Mittwoch, 26. Juni 2013

Don't you remember?



''However complicated our friendship got, i shouldn't have let it go, i shouldn't have let you go. BFF means best friend forever.''

''My whole life is falling apart.''
 ''So we'll build it!''

''We're sisters, you're my family, what is you is me, there's nothing that you could ever say to make me let go.''

''You're supposed to be my best friend.''

something really bad happened the last days and this makes me realize even more how much i love and need my parents, life is worthless without the family.

Freitag, 21. Juni 2013

Graduation

TODAAAY! Free, yey!
At first i didn't wanna go to our graduation party but then i went there. and i would have regret it if i didn't.
the teachers had speeches and the students, too. we got our certifications and roses and we took pictures.
i went to the last rank but the photograph pulled me out of it and now i'm in front of the picture, shiiiit, it will be in the newsletter. let's see. i'll post pictures later (:
it's a good feeling to leave this school where so much shit happened and where i only met stupid people. but it's still a little sad. i'm excited for the future (:

Mittwoch, 5. Juni 2013

you are the most beautiful when you are yourself

say what you think, act how you feel. wear what you want, listen to the music you like, be with you people you wanna be with and stand up for yourself. you are happiest when you can be completely yourself and you are the most beautiful then. it may take time until you find people who really accept and like you the way you are but it's worth it, don't change for anyone (: it also took a while for me to figure this out but now i'm happier than ever more, believe me :*

stuff











Samstag, 1. Juni 2013

you don't talk to her the way you talked to me. you don't tell her the things you told me. i made you smile with my pants on, i was always there for you, i always build you up. i made you smile and i protected you. she's just a good fuck. i hope you realize that you had something better - me.



Mittwoch, 29. Mai 2013

Who you gonna call ?

If the world is ending
Right this second
If the sky is gonna fall
Who you gonna call?


Sitting on the phone in my hotel room
All my friends are gone and I'm missing you
Been so long, so long
Tell me now who you gonna call?


The fight is stronger than our forgiveness
Been too long, too long
Tell me now who you gonna call?

a real loser...


Freitag, 24. Mai 2013

news

hey everyone!
school is going to end next month, hell yes, finally! can't wait to leave this bitches forever
I will get a blackberry soon, jeeeeey (: it's good cause i don't have facebook and instagram and all this stuff on that mobile phone.
you may not understand why it's good. i don't want these virtual things anymore, i'm trying to build a GOOD real life and get to know good people, 'cause when you know the right people real life gets so much better
look forward to this (:

Montag, 20. Mai 2013

Demi Lovato ft.
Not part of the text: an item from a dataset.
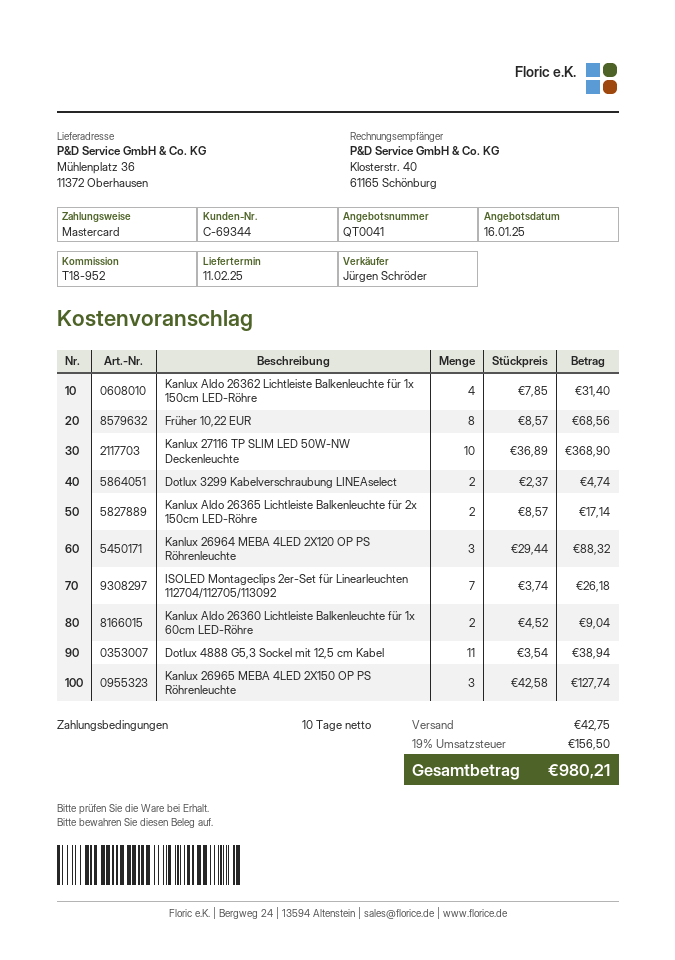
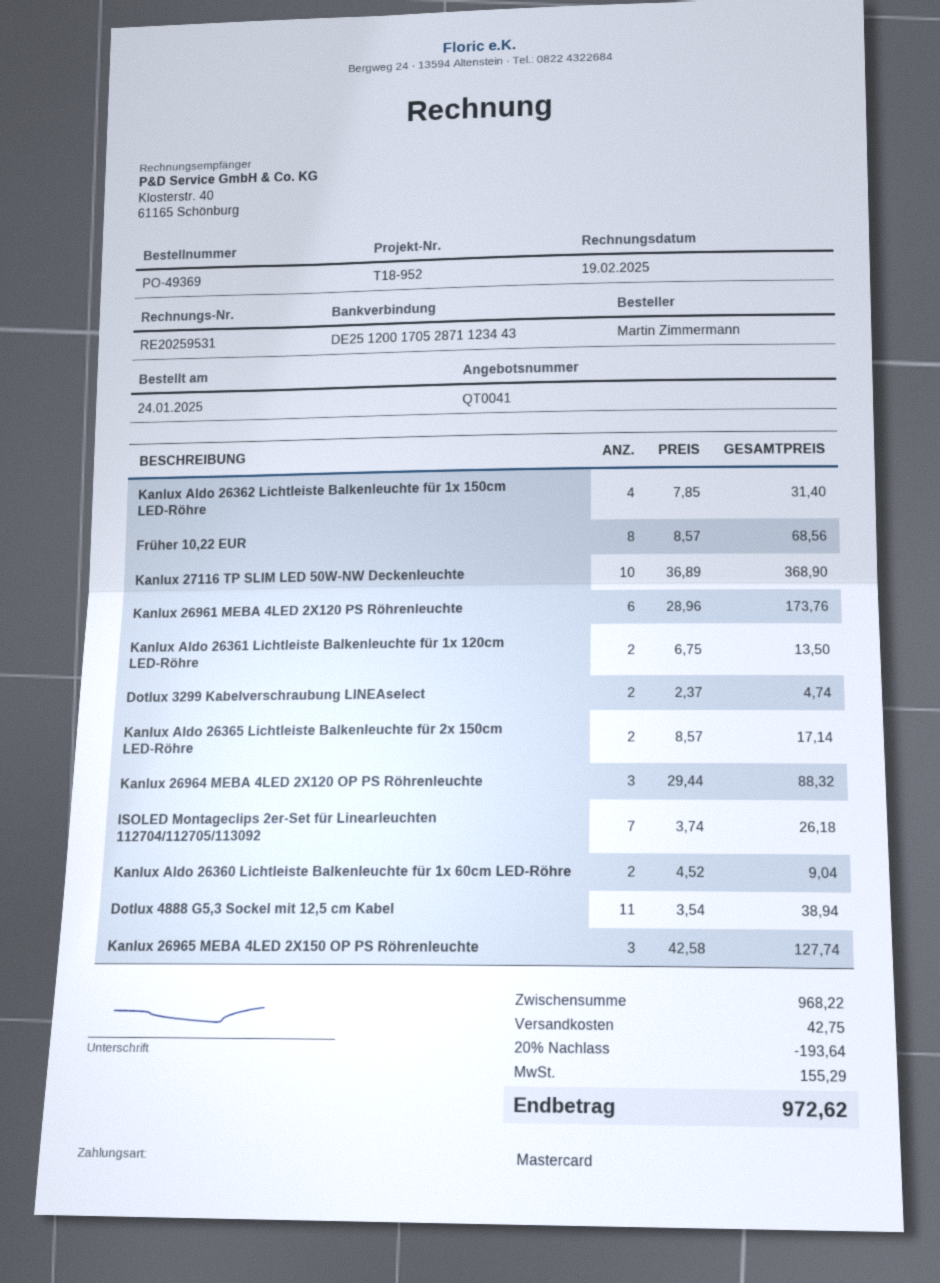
Kanlux 26961 MEBA 4LED 2X120 PS Röhrenleuchte: none -> 6 x 28.96 = 173.76
Kanlux Aldo 26361 Lichtleiste Balkenleuchte für 1x 120cm LED-Röhre: none -> 2 x 6.75 = 13.50
discount: none -> 20% = 193.64
tax: 156.50 -> 155.29
total: 980.21 -> 972.62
Cher Lloyd - Really don't care

But even if the stars and moon collide, I never want you back into my life
You can take your words and all your lies, oh oh oh I really don't care
Even if the stars and moon collide, I never want you back into my life
You can take your words and all your lies, oh oh oh I really don't care
Oh oh oh I really don't care

Now if we meet out on the street I won't be running scared
I'll walk right up to you and put one finger in the air
And make you understand, and make you understand
You had your chance, had your chance

 

i'm done here

done with that girl, done with all these fake people in this city. i told her that she's like my old best friend - a bitch. but i was wrong. she's worse and i've had enough. so i'm still watching out for real friends.

Sonntag, 19. Mai 2013

fuck off, girl

i'm really angry and disappointed at the moment. you only get to meet people that are shit and some day you'll get tired of it. this is what's happening to me right now.
you expect a lot from people and then they fuck it up. we're not kids anymore, so why are they acting like that? we should be able to build friendships and relationsships but everyone is just fake and acting like a little child. that sucks.

Samstag, 11. Mai 2013

There are 7 billion people on this planet who I have not met,
and 195 countries I have not visited.
Yet I am stuck in this insignificant town,
Being pressured into making decisions about my future,
When I barely even know who I am.

Sonntag, 5. Mai 2013

Mittwoch, 1. Mai 2013

hell yeah (:

final exams will start in less than 2 weeks! i'm learning so much and it's going well at the moment. at first it was hell, than it was alright. maybe it will get worse soon again, i don't know.
but i'm really happy to do that. i'm a little nervous. everybody says that growing up is hard but they forget to mention how exciting it can be (:
it feels like life can finally start after i graduate. and i can't wait for this (:

Dienstag, 30. April 2013

Jersey Shore, YAY!

Just started to watch it. You guys can say what you want, but it's good. It shows you the real life, not some unrealistic crap. At first I thought the guys are assholes and the girls are bitches but after a while you get to know them and see their personalities. I wish there would be people like them in my fucking town!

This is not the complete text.